A mating ritual is performed by a sangoma-- people with a gift to put together muthi(portions) and talk to the dead.
The mating ceremony will involve black chicken, dozen doves, fire (and no we don't burn the doves nor do we eat the chicken), and the sangoma will call upon the ancestors to join our gifts.
Only then will our spirits connect the way the Gods intended.
“ya know what that means, right?” I grimace.
“Doesn’t she already know?” he says more to himself than to me. He smiles down at me, suddenly nervous. “I love ya.”
I can't say it back but he doesn't seem devastated by this. Instead I say, “How can I ever ask that of ya? I can't risk yer life. I’m sorry.”
What he wants is for me to put myself first. He wants to have the power to negotiate. Should I ever be on death’s claws, he could trade my life for his. And since he's the Death-God, his death will grant me immortality.
“Think about it, please,” he says, heaving a sigh. His gaze boring into mine. “People know ya as the Goddess. The Essence Thief wants to kill ya. And because they think I'm Leza’s killer, I can’t be anywhere near ya. I can't protect ya. Not the way I'd like to.”
“There’s got to be another way,” I say, flicking my tongue dismissively. “Even if I die, it's only natural.”
"Ya don't get it do ya?" He sighs, exaggerated. “I refuse to live in a world where ya don't exist.”
I study him to see if he is kidding but there isn’t a smile in place or the usual playful glint in his eyes.
“That's stupid,” I say. Angry. “Either way ya'll be dead, away from me. So the mating ritual will be kind of a mute sacrifice.”
His eyes are cautious. “I’m a God which means in my death I'll be omnipresent, still able to protect ya. But if ya die...”
“I can take care of myself.”
“Imani, nobody knows that better than I do.” He presses his lips to my head. “I don't doubt that for a second.”

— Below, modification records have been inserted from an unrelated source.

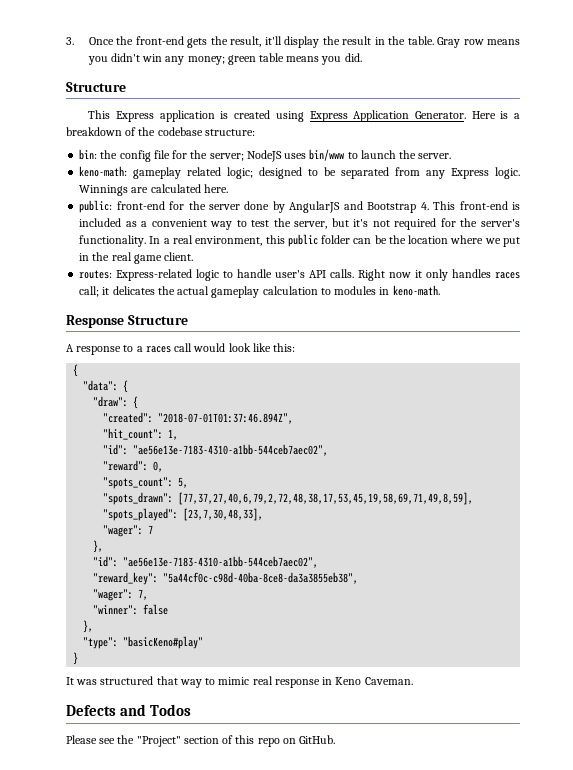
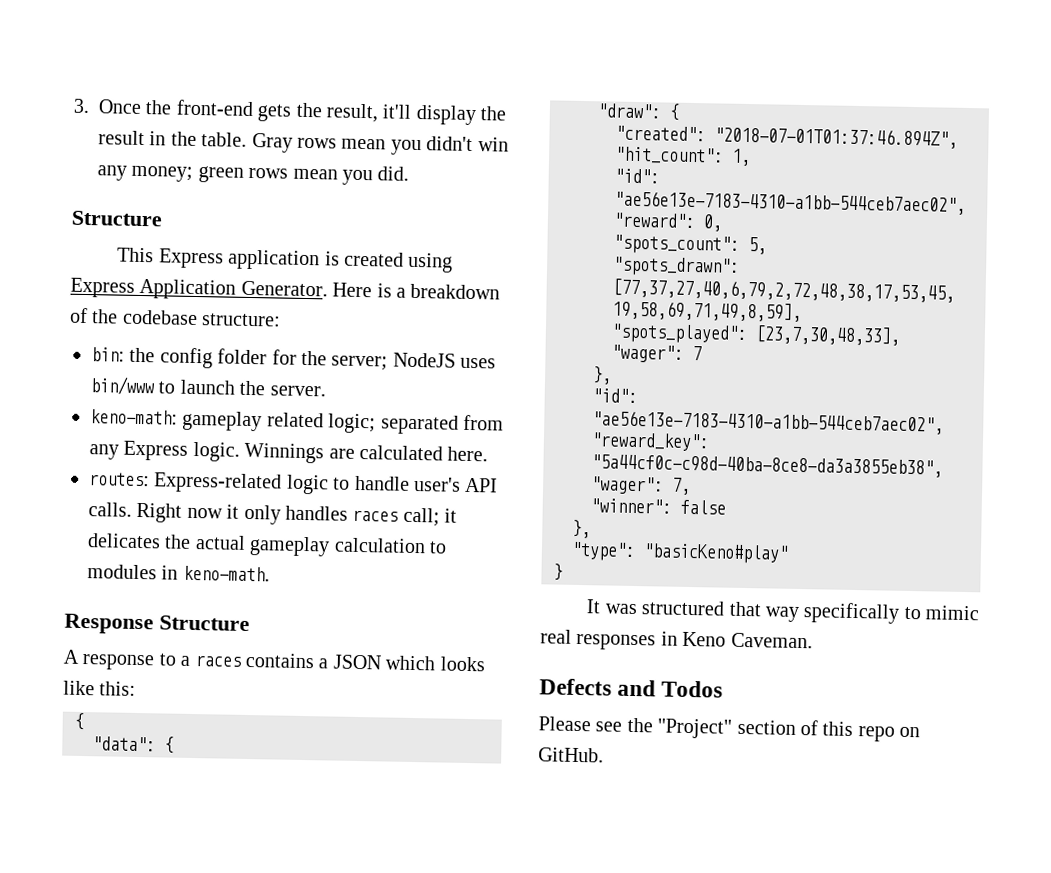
[463,39,521,45] row means -> [297,137,387,150] rows mean
[258,53,320,62] table means -> [248,167,338,180] rows mean
[153,150,170,159] file -> [217,348,268,365] folder
[259,167,337,179] designed to be -> (377, 423) none
[79,200,520,213] [79,218,520,230] [79,234,520,247] [79,252,194,264] // public: front-end for the server done by AngularJS and Bootstrap 4. This front-end is included as a convenient way to test the server, but it's not required for the server's functionality. In a real environment, this public folder can be the location where we put in the real game client. -> (489, 454) none
[174,343,251,352] call would look -> [245,652,485,672] contains a JSON which looks
(202, 683) none -> [803,602,901,624] specifically
[274,679,320,688] response -> [576,633,657,651] responses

“I don't want ya. Not like that.”
“I see.”
I shake my head. He misunderstood. “No, that's not what I'm trying to say…”
“What?”
Thank ya, Leza. I'm too brown for him to see what would've been profuse blushing. “No never mind.”
“Tell me, Imani, please?”
I can't deny him anything. I sigh. “D’ziko, what makes ya think I want to go back to a life without ya?”
“I’m sorry. I didn't realise.”
“Yeah.”
The silence that follows is nice. I'm tempted to ask, are we there yet. I don't even know where “there” is. He said it's a surprise. I just hope it’s not that kind of surprise.
"How were ya…conceived?” I fidget. “I know we touched on this briefly, but I'm curious is the process the same for Gods as it is for humans?”
What I really should be asking is: will the process be the same for us?
“It’s complicated” --he looks at the clouds as though they'll have the words he seeks-- “how do I explain this without confusing ya – oh right – ya see, our kind is different from ya people, we don't just do it and then bam, a baby. With us, it involves a lot of careful timing since the female ovulates once a year. My father tells these stories better. My knowledge is limited to only what he's shared with me."
Finally, after a long silent moment, I ask. “So all babies are born October?”
He stares into space. “Yes. That's why Gods don't bother with birthday celebrations.”
“For what reason were ya conceived?”
He frowns. “What?”
“Look, even if yer mother and father were in love, they'd make sure that kind of mistake doesn't happen to them.” I hesitate. “I think ya were planned. They created ya for a reason.”